BOWING TO REALITY. Meanwhile, pressure on the industry is driving a consolidation wave. Anglogold, a subsidiary of Anglo-American Corp., for instance, is in the midst of melding all or parts of 11 companies in several countries, from South Africa to Mali. It is set to become the world's biggest gold producer, with a market capitalization of $4.2 billion.
The consolidation means faster-paced downsizing. The NUM fears that 50,000 to 100,000 of the industry's remaining 300,000 jobs could vanish this year alone. The threat is prompting labor to rethink its long resistance to more flexible work schedules, seven-days-a-week mining, and mechanization. Last September, for instance, the NUM signed a contract that links pay raises to productivity. It decided to drop the job freeze demand at the summit, says Motlatsi "to avoid a battle."
Labor's willingness to bow to reality and accept once-unthinkable concessions may be the gold summit's main accomplishment. Says Chapman: "The mining industry has been in decline for 15 years, and people are starting to realize this." But the NUM failed to win government promises of subsidies to help ailing mines. All it got was a vague pledge to study subsidies.
Instead, the government is trying to shore up the gold price by jawboning. In February, at the World Economic Forum in Davos, Switzerland, Deputy President Thabo Mbeki pleaded with European central bankers for help. He asked them to end speculation that they plan to dump gold once Europe adopts a single currency in 1999. Mbeki says he was encouraged by the response--the Bank of France, for one, has said it doesn't plan gold sales. But it's clear that the European Union will eventually need less gold to back its currency.
The woes of the industry in South Africa are bad news throughout the region. South African mining companies draw workers from Botswana, Lesotho, Mozambique, and Namibia. When immigrant workers lose their jobs, the companies pay to send them home.
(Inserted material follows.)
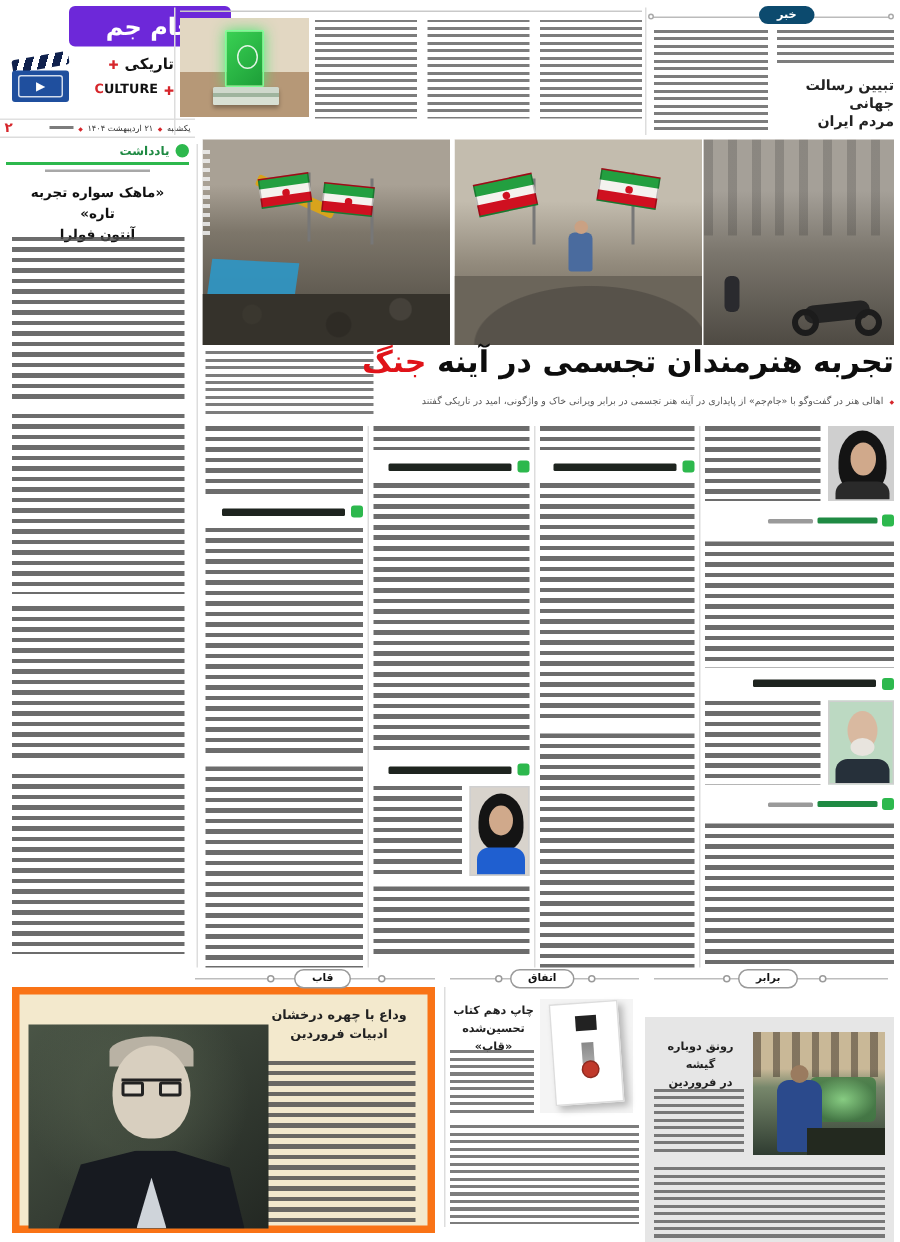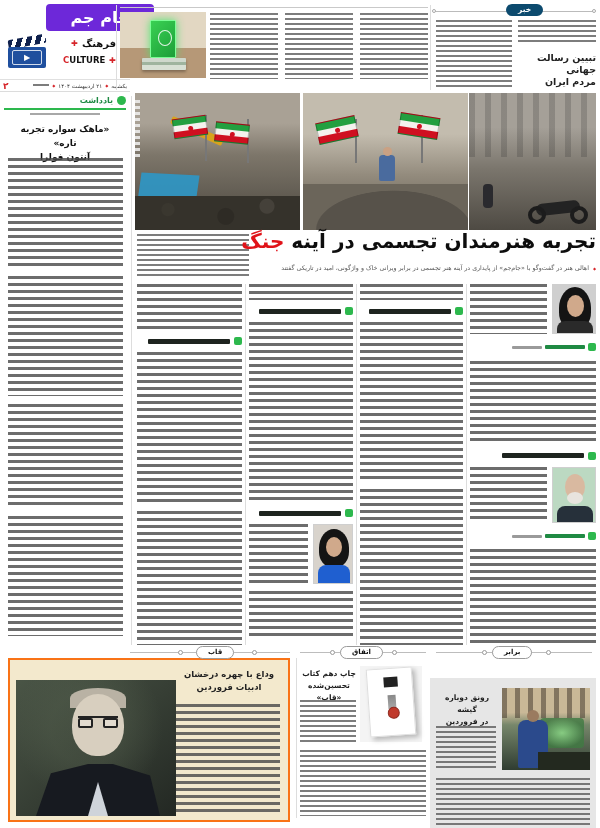"فرهنگ" span { text: فرهنگ -> تاریکی }
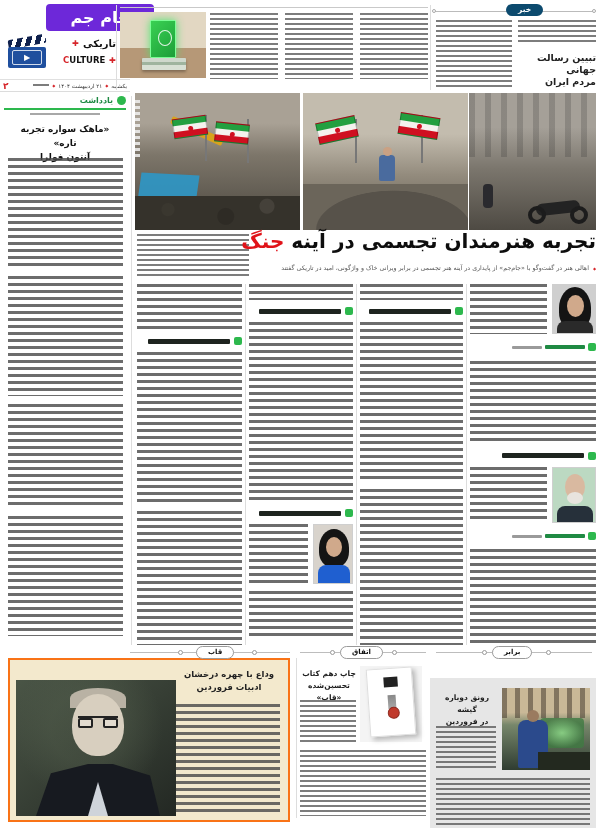"وداع با چهره درخشان" .frame-box { border: 2px solid #f97316 -> 5px solid #f97316 }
But if there's an explosion of anger, the prime victim will be South Africa. Already, emotions are at a breaking point. On Feb. 24, for instance, 13,000 NUM members tried to march in downtown Johannesburg to protest peacefully against layoffs. They got mixed up in an unrelated clash in which striking security guards fought police. That wasn't a good omen for what could be a year of confrontation.